---------- EXCERPTED RECORDS ----------

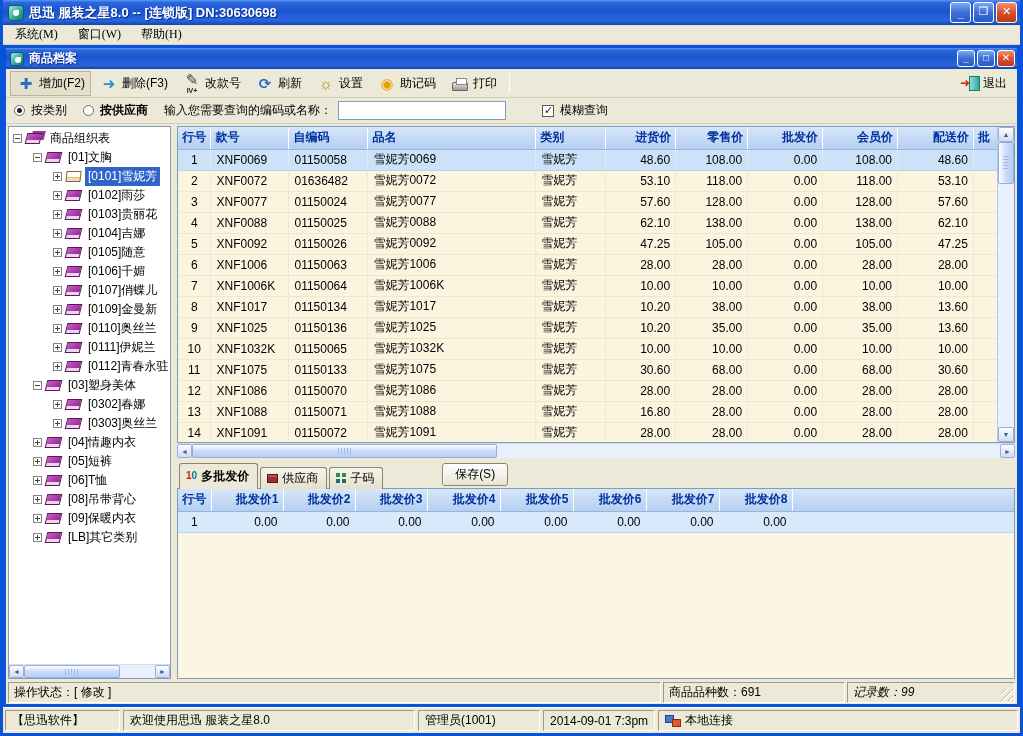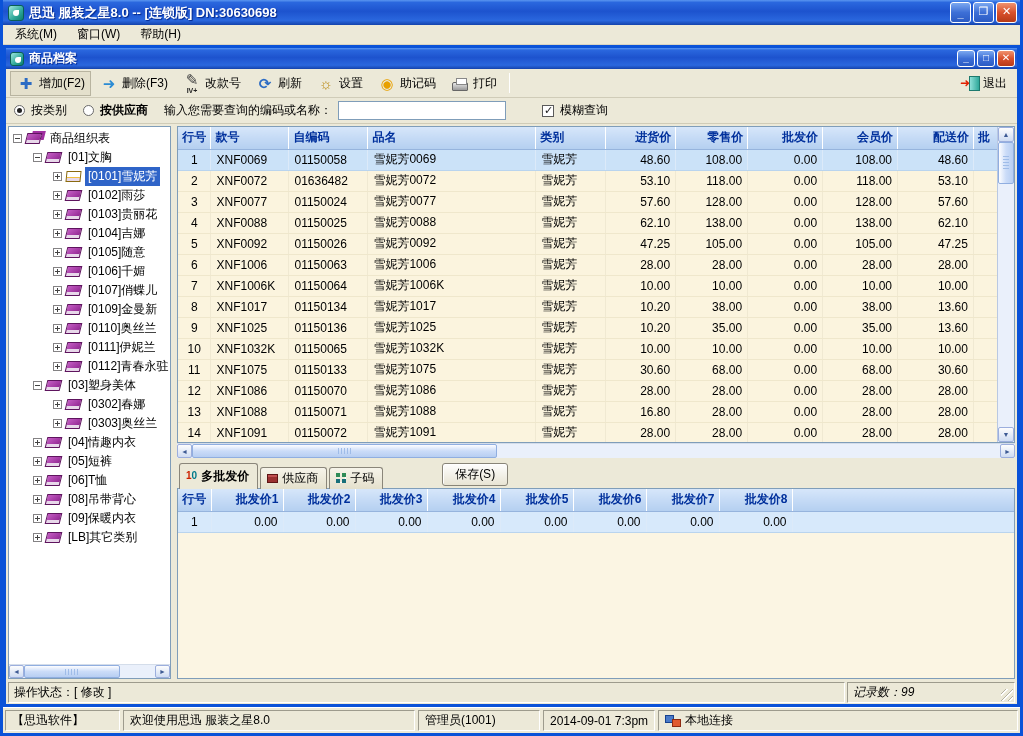--- a/index.html
+++ b/index.html
@@ -20,21 +20,21 @@
   .winbtns { display:flex; gap:2px; }
   .wbtn { width:21px; height:21px; border-radius:3px; border:1px solid #fff;
       background:linear-gradient(180deg,#7BA8F0,#3D6FD6 50%,#2B5BC4); color:#fff;
       display:flex; align-items:center; justify-content:center; font-size:11px; font-weight:bold; }
   .wbtn.close { background:linear-gradient(180deg,#F0936F,#D9512C 50%,#B63A18); }
   .wbtn .g { transform:translateY(-1px); }
   .wbtn.minimize .g { align-self:flex-end; transform:translateY(-3px); }
 
   .menubar { height:20px; flex:0 0 20px; background:#ECE9D8; display:flex; align-items:center;
       border-bottom:1px solid #d8d4c2; padding-left:2px; }
-  .menu-item { padding:2px 10px; cursor:default; }
+  .menu-item { padding:2px 10px; cursor:default;font-family:Liberation Serif, serif; }
 
   
   .inner { flex:1; display:flex; flex-direction:column; border:3px solid #0A52D8; overflow:hidden; background:#ECE9D8; }
   .ititlebar { height:21px; flex:0 0 21px; display:flex; align-items:center; padding:0 2px 0 4px;
       background:linear-gradient(180deg,#5A96F0 0%,#2A67DE 10%,#1D53CE 45%,#2A67DE 82%,#1443AC 100%); }
   .ititlebar .ttext { color:#fff; font-weight:bold; font-size:12px; flex:1; text-shadow:1px 1px 1px #00268a; }
   .ititlebar .app-icon { width:14px; height:14px; }
   .ititlebar .wbtn { width:18px; height:17px; font-size:10px; }
 
   
@@ -657,20 +657,21 @@
               </tbody>
           </table>
           <div style="flex:1;"></div>
         </div>
 
       </div>
     </div>
 
     <div class="istatus">
       <span class="iseg op">操作状态：[ 修改 ]</span>
+      <span class="iseg cnt1">商品品种数：691</span>
       <span class="iseg cnt2">
         <span>记录数：99</span>
         <span class="grip-corner"></span>
       </span>
     </div>
 
   </div>
 
   <div class="mstatus">
     <span class="mseg brand">【思迅软件】</span>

----------

_TASK PROMPT_
Count how many lines of the entries contain the word "linear", and respond with that count only.

_REPLY_
3